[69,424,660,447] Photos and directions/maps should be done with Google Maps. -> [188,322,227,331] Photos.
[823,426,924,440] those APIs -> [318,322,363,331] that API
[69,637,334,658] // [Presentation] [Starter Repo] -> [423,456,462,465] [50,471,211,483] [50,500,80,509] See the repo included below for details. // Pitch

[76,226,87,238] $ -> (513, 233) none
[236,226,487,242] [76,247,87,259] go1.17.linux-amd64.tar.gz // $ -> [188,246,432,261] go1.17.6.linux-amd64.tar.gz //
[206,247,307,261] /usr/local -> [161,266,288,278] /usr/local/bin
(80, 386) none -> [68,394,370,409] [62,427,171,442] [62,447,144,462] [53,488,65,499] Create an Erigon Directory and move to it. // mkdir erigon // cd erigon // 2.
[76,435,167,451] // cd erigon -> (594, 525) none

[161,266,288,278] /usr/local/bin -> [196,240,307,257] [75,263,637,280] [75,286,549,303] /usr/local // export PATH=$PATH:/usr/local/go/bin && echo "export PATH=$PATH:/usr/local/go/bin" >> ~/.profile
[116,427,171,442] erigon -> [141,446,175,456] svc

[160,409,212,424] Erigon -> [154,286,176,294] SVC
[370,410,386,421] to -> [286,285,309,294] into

════════

# ASSIGNED TASK
Where does the word "local" appear in the listing above? Copy every line that holds it.

# WORKED SOLUTION
[206,247,307,261] /usr/local -> [161,266,288,278] /usr/local/bin
[161,266,288,278] /usr/local/bin -> [196,240,307,257] [75,263,637,280] [75,286,549,303] /usr/local // export PATH=$PATH:/usr/local/go/bin && echo "export PATH=$PATH:/usr/local/go/bin" >> ~/.profile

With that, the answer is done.